Ageing poses a huge challenge to the Chinese social welfare system. However, a national long-term care (LTC) instrument has not been established yet. This study aimed to analyse and compare the content of six selected LTC instruments based on the linkage of the International Classification of Functioning, Disability and Health (ICF) to provide a content reference from a functioning perspective for the development of a Chinese national LTC instrument.


Two trained health professionals performed the linkage analysis according to the refined ICF linking rules. The main concepts included in the items of three international LTC instruments, namely Minimum Data Set 3.0 (MDS 3.0), Initial Assessment Instrument (IAI), and New Assessment Tool for Determining Dependency on Nursing Care (NBA), as well as three Chinese instruments, namely Disability Assessment of Long-Term Care (DA-LTC), Specification for Elderly Care Unified Need Assessment in Shanghai Version 2.0 (SEC-UNA 2.0), and pictorial-based Longshi Scale (LS), were selected and linked to the ICF categories. The six selected LTC instruments were analysed and compared at the levels of ICF components, chapters, and categories.

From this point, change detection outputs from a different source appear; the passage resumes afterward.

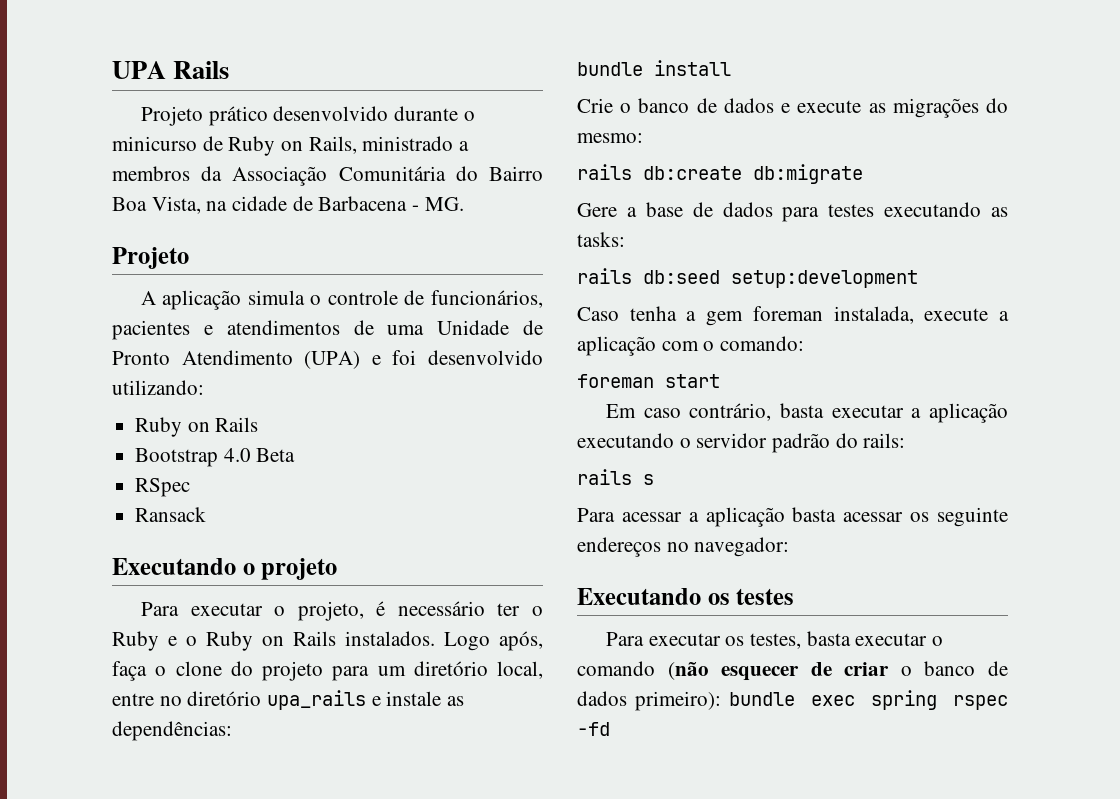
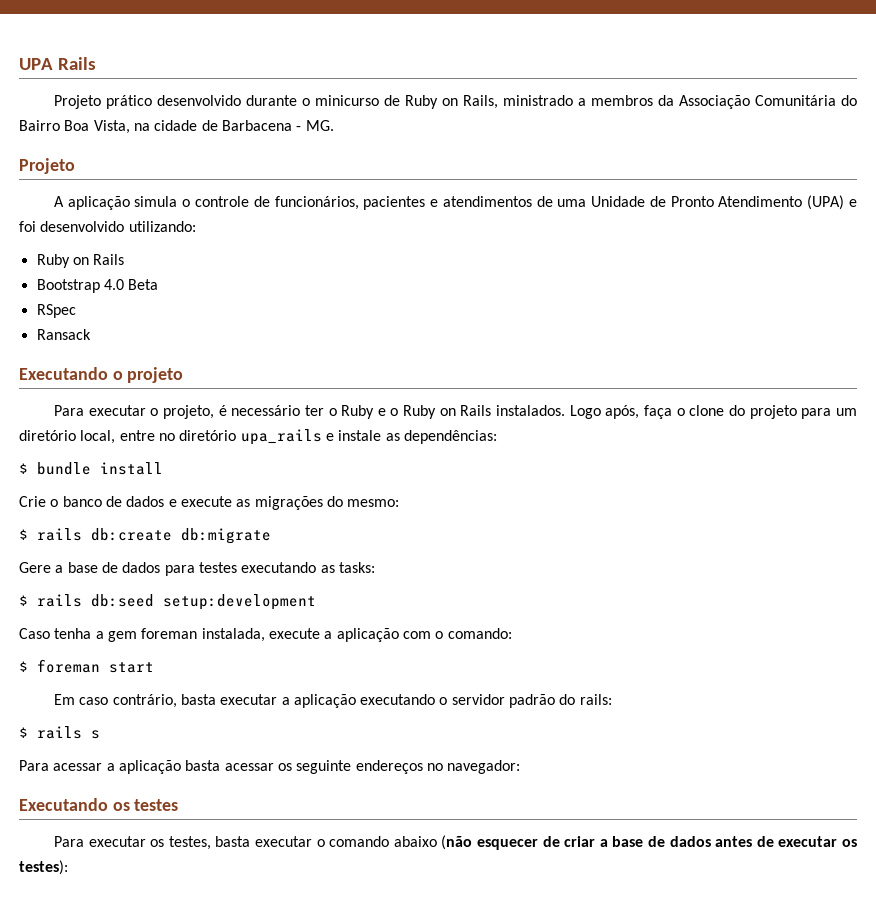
(232, 731) none -> [19,463,28,474] $
(643, 138) none -> [19,529,28,540] $
(625, 239) none -> [19,595,28,606] $
(805, 343) none -> [19,661,28,672] $
(906, 440) none -> [19,727,28,738] $
(655, 668) none -> [393,836,437,847] abaixo
[900,661,1008,676] [577,690,1008,711] [577,722,610,736] o banco de dados primeiro): bundle exec spring rspec -fd -> [599,836,857,847] [19,860,68,875] a base de dados antes de executar os testes):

The main concepts of 340 items of the six LTC instruments were linked to 112 different ICF categories. Within the ICF framework, the ‘Activities and Participation’ component was most frequently addressed in the LTC instruments, followed by ‘Body functions’, at 52% and 38%, respectively. At the chapter level, ‘b1 mental functions’, ‘d4 mobility’, and ‘d5 self-care’ were addressed by the majority of LTC instruments.


The ICF provides a general reference for the analysis and comparison of different LTC instruments. The findings indicate that all LTC instruments focused on older adults’ physical needs; however, various important issues regarding their psychological and social participation needs were not addressed. Specific for China, the core elements of LTC instruments varied, and the ICF chapters ‘b1’, ‘d4’, and ‘d5’ are recommended to develop a national uniform one.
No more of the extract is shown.